SUPREMO TRIBUNAL FEDERAL

STF determina prosseguimento de concurso para cartórios na Bahia

Certame, que envolve mais de mil aprovados, estava suspenso pelo STJ após um dos candidatos ter questionado critérios de correção da prova prática

A presidente do STF (Supremo Tribunal Federal), ministra Cármen Lúcia, suspendeu decisão da Presidência do STJ (Superior Tribunal de Justiça) que determinou a suspensão das sessões de escolha das serventias no âmbito de concurso público para outorga de delegações de serventias extrajudiciais de notas e de registros do Estado da Bahia. A decisão da ministra, tomada na SS (Suspensão de Segurança) 5164, leva em conta os prejuízos à ordem e à economia públicas decorrentes da interrupção do certame, que envolve 1.383 cartórios na Bahia.

A suspensão da etapa de escolha das serventias, programada para os dias 11, 12 e 13 de janeiro, foi deferida pela presidente do STJ, ministra Laurita Vaz, em tutela provisória em recurso interposto por um candidato a uma das vagas do concurso, que questiona os critérios de correção da prova prática.

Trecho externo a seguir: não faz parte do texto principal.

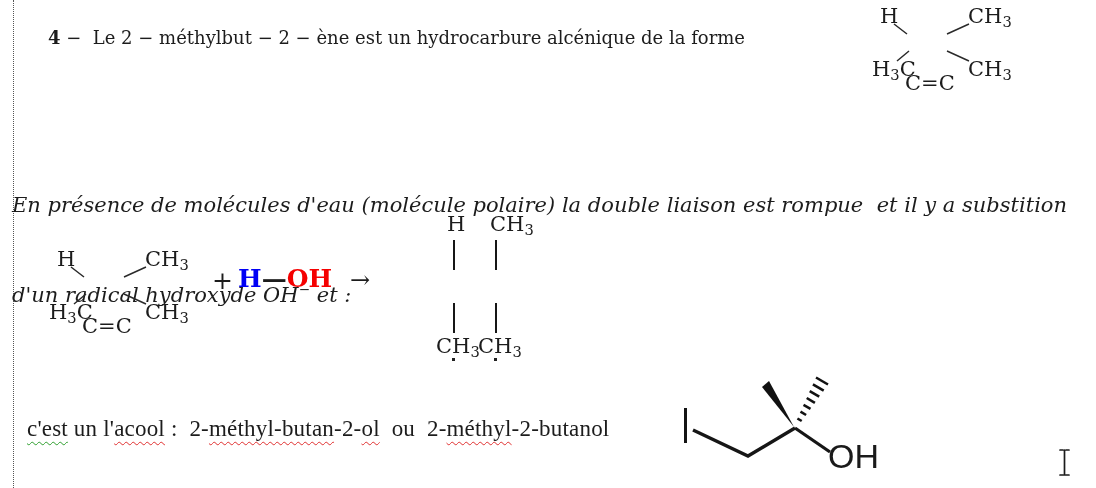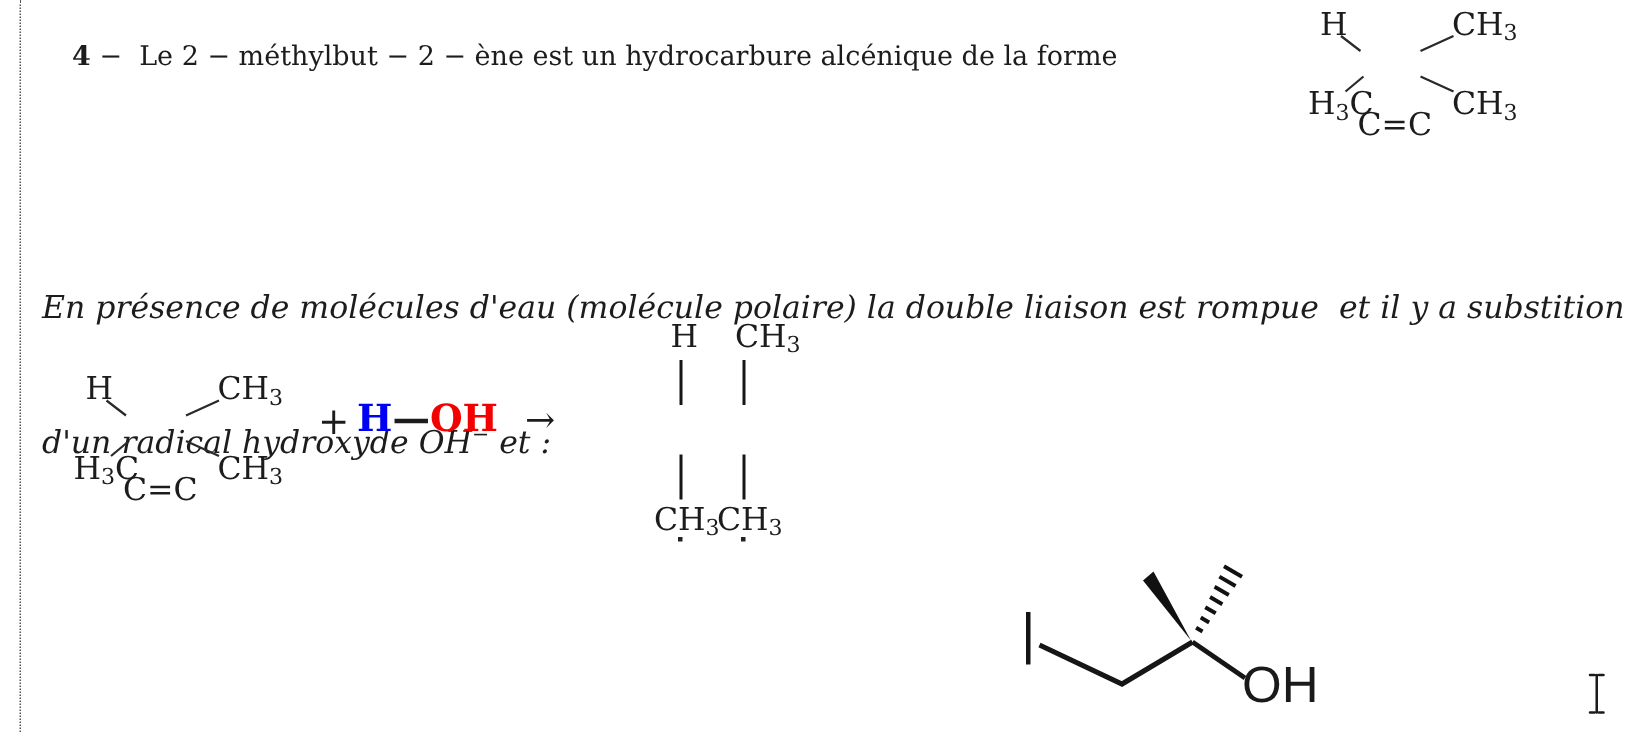"En présence de molécules d'eau" .para { left: 28px -> 12px }
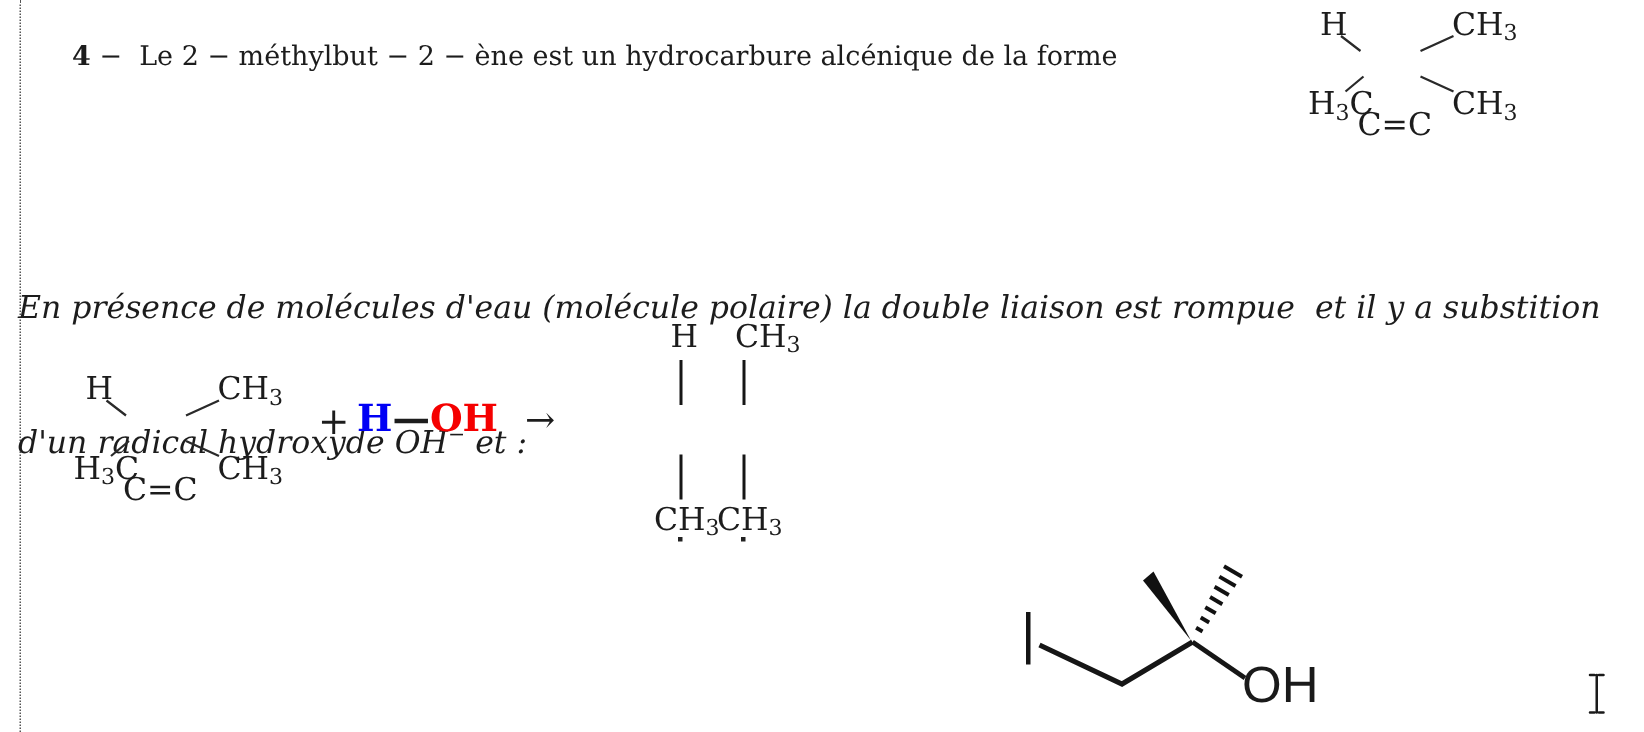"c'est un l'acool : 2-méthyl-butan-2-ol" div.conclusion { html: none -> <div><span>c'est</span><span> un </span><span>l'</span><span>acool</span><span> : </span><span>2-</span><span>méthyl-butan</span><span>-2-</span><span>ol</span><span> ou </span><span>2-</span><span>méthyl</span><span>-2-butanol</span></div> }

Após ter mandado de segurança negado pelo TJ-BA (Tribunal de Justiça da Bahia), ele recorreu ao STJ.

No Supremo, o estado afirmou que o concurso envolve mais de mil aprovados e, para regularizar a situação de quase todo o sistema registral e notarial baiano, estatizado até 2011, o TJ-BA precisa planejar a execução das sessões de escolha. Outro ponto assinalado foi o de que muitos dos cartórios ofertados no concurso estão fechados por falta de servidores, e os que funcionam, de forma insuficiente, mobilizam servidores do Tribunal de Justiça, que “na verdade poderiam estar auxiliando os magistrados na função jurisdicional”. Assim, a decisão do STJ afetaria também a ordem administrativa do TJ-BA, “cuja carência de servidores, que é muito grande na área jurisdicional, se perpetuará por tempo indeterminado”.

Decisão

Ao conceder liminar na SS 5164, a ministra Cármen Lúcia citou o julgamento do RE (Recurso Extraordinário) 632853, com repercussão geral reconhecida, para destacar que a jurisprudência pacífica do STF rejeita a possibilidade ordinária de o Poder Judiciário reexaminar o conteúdo de questões formuladas e de critérios de correção de provas em concurso público. Ainda segundo a presidente do STF, o estado demonstrou nos autos que a manutenção dos efeitos da decisão do STJ implicaria riscos à ordem e à economia públicas.

“Com edital de abertura publicado em 18/7/2013, entre a aplicação das provas referentes às seis fases do concurso e a análise de centenas de ações judiciais e recursos administrativos, tem-se perdurar esse concurso há aproximadamente três anos e seis meses, a indicar ter sido superada a recomendável duração razoável de processos administrativos”, afirmou. “Acrescente-se o potencial multiplicador de demandas individuais de igual natureza e objeto, cujas decisões podem retardar indefinidamente o concurso”.

Na avaliação da ministra, a suspensão do concurso por tempo indefinido causa insegurança jurídica para os candidatos que já se programaram para participar das sessões previstas no edital e frustra a organização adequada das atividades a serem desempenhadas pelo Tribunal de Justiça baiano voltadas à conclusão do certame. Impede, ainda, a concretização da norma do artigo 236, parágrafo 3º, da Constituição Federal, que exige a realização de concurso público para o provimento das serventias extrajudiciais vagas em prazo não superior a seis meses. “A sociedade baiana tem suportado ônus excessivos pela descontinuidade da prestação de serviços públicos de qualidade nas serventias extrajudiciais que, repete-se, aguardam a nomeação dos candidatos aprovados naquele concurso público”, concluiu.